*** Extracted entries ***

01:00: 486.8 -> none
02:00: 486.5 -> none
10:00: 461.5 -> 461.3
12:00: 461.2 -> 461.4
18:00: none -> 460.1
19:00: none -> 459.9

*** End of Extracted entries ***
*** Extracted entries ***

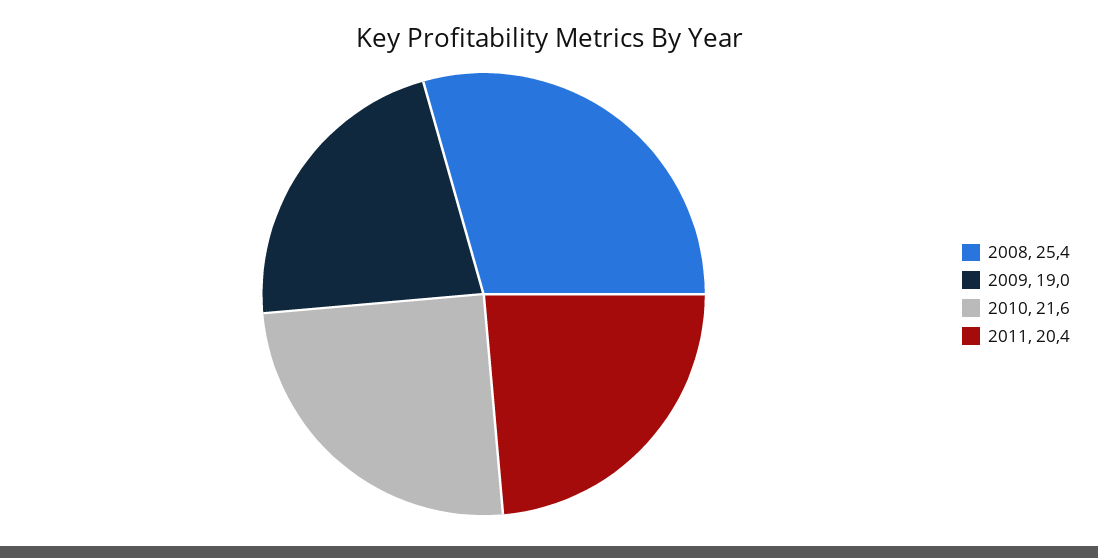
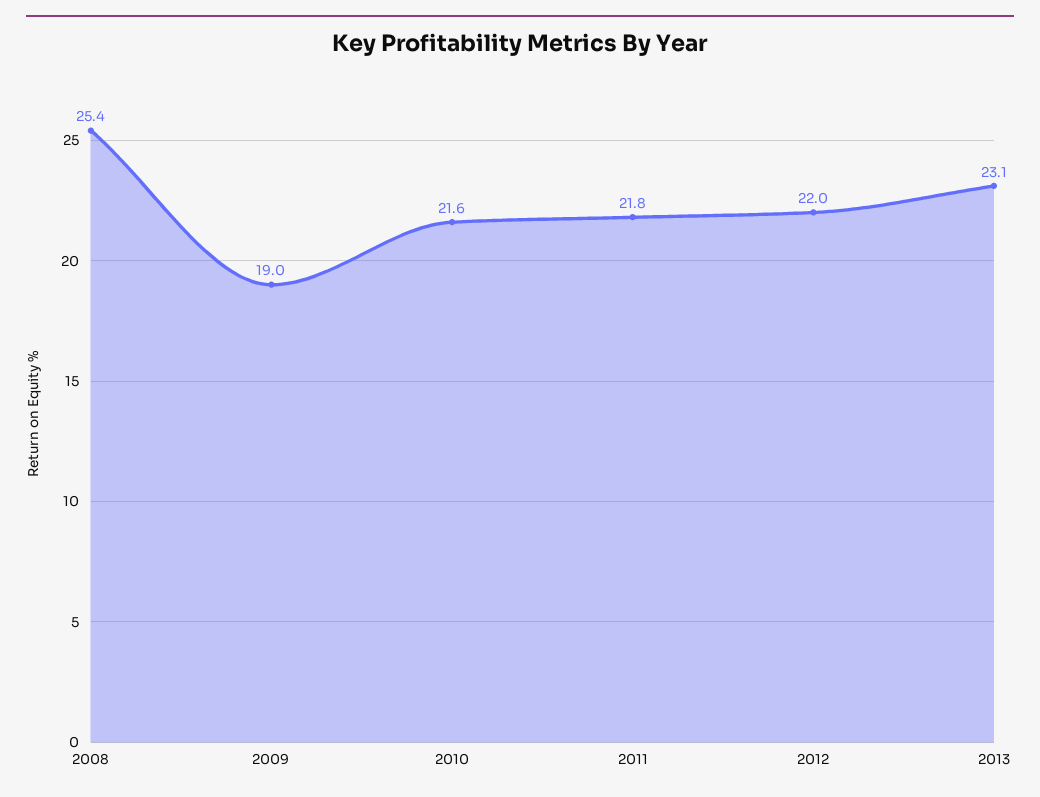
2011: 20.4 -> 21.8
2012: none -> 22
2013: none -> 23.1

*** End of Extracted entries ***

Each line in the entries above, starting at the line with "01:00: 486.8 -> none" and ending at the line with "19:00: none -> 459.9", is to be printed exactly, and only those lines.

01:00: 486.8 -> none
02:00: 486.5 -> none
10:00: 461.5 -> 461.3
12:00: 461.2 -> 461.4
18:00: none -> 460.1
19:00: none -> 459.9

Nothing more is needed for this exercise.